The analytical study of historical collagen-based materials such as leather book covers is a complex task for conservation scientists. Historical leather presents a heterogeneous composition of both organic and inorganic materials that show an evident reactivity, particularly when exposed to specific environments. Its correct preservation in archival documents remains challenging as some aspects of its chemical composition, degradation, and effectiveness of conservation treatments are still not fully understood. Here, we describe a novel application of attenuated total reflection (ATR)-Fourier transform infrared spectroscopic imaging coupled with a macro ATR accessory to study historical leather book covers. This nondestructive and high spatial resolution approach has allowed the visualization of degradation phenomena affecting this fragile material, particularly the gelatinization of collagen and, for the first time, the detection of the formation of calcium stearate (metal carboxylates or soaps). In addition, the distribution of modified soybeanoil used as a treatment to maintain properties such as elasticity and hydrophobicity of the leather was studied. The effect of anomalous dispersion on the strong IR bands obtained in the ATR mode and the resulting changes to the band positions are also discussed. This research addresses issues that are relevant to the conservation of archival materials of cultural heritage for future generations.
The
correct conservation of historical archival materials and documents
is vital not only for their artistic value, but also because they
represent physical records of human history. Leather, a collagen-based
material combined with various organic and inorganic compounds, is
frequently found as part of these documents. Since antiquity, leather
has been a preferred material for bookbinding.[1] Generally made from mammal skins, the manufacture took several
months to years, significantly differing depending on geographical
and historical factors and the quality of the final product required.
The manufacturing process has been extensively described elsewhere.[2] In brief, the animal skin was first soaked in
an alkali bath with added lime and then scraped with a knife to remove
the epidermis layer, hair, and fat to reach the corium layer of the
skin.

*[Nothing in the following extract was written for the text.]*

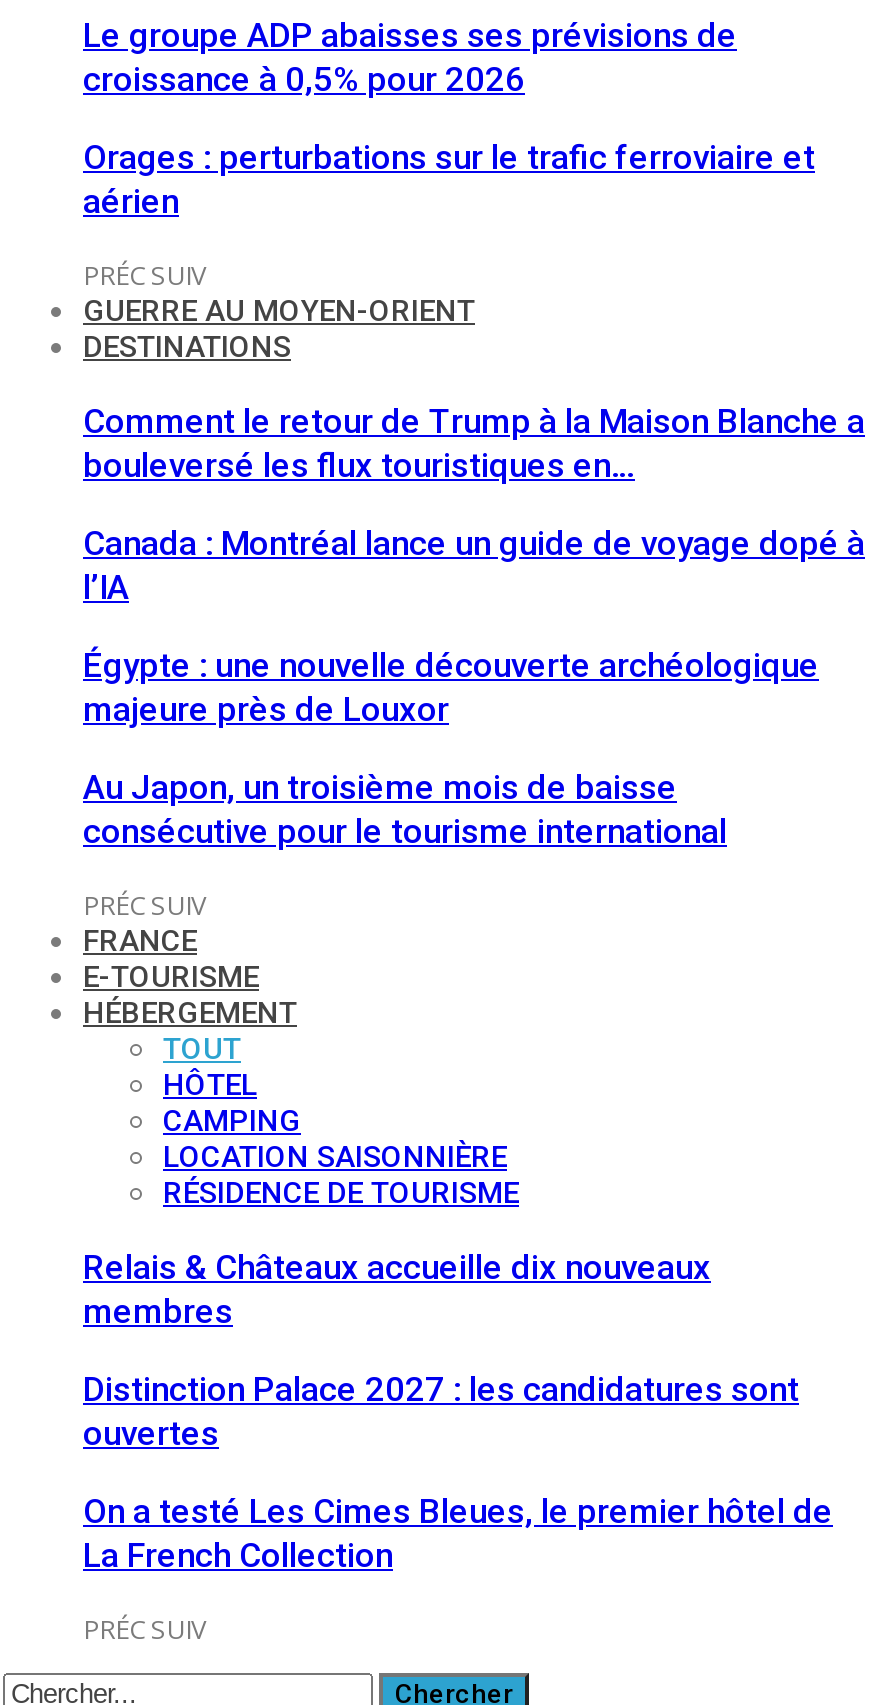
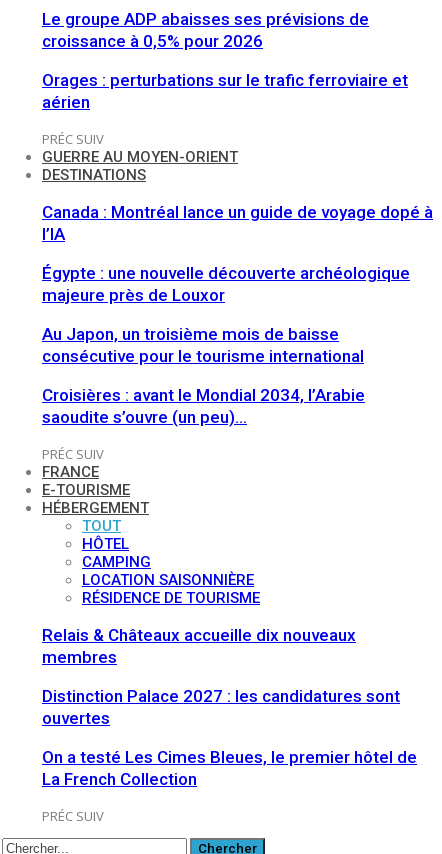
- Comment le retour de Trump à la Maison Blanche a
- bouleversé les flux touristiques en…

moved up: Canada : Montréal lance un guide de voyage dopé à | l’IA | Égypte : une nouvelle découverte archéologique | majeure près de Louxor | Au Japon, un troisième mois de baisse | consécutive pour le tourisme international

+ Croisières : avant le Mondial 2034, l’Arabie
+ saoudite s’ouvre (un peu)…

The carbonatation of calcium hydroxide residues from the liming
bath with the CO2 present in the atmosphere causes the
precipitation of calcium carbonate commonly found in leather. Successively,
the skins were tanned. Vegetable tannins derived from plants were
first used before metal tanning agents were introduced in the second
half of the 19th century. Tannins prevent the decay of the skin by
cross-linking the collagen fibers transforming the skin into durable
leather.[3] The tanning also gives the leather
its color from light brown-red to darker shades. When considered ready,
after been washed and dried, the leather surface was treated with
additional materials. Compounds, such as oils and waxes, were applied
to give the leather specific physical/mechanical properties (i.e.,
flexibility and impermeability) and mixed with colorants and pigments
for decorative purposes.[4]Leather
artifacts are prone to alteration and degradation because
of their heterogeneous composition and sensitivity to environmental
factors (humidity, temperature, and pollutants).[5−9] The decay of leather can ultimately end in the disintegration
of the material and damage the documents. Different approaches are
currently applied in the conservation of leather book covers. These
approaches can comprise a regulation of the environment where the
archival material is stored to create the most suitable conditions
for a long-term conservation. In other cases, the level of decay of
the leather requires a “physical” intervention, such
as the use of oil emulsions to restore mechanical properties lost.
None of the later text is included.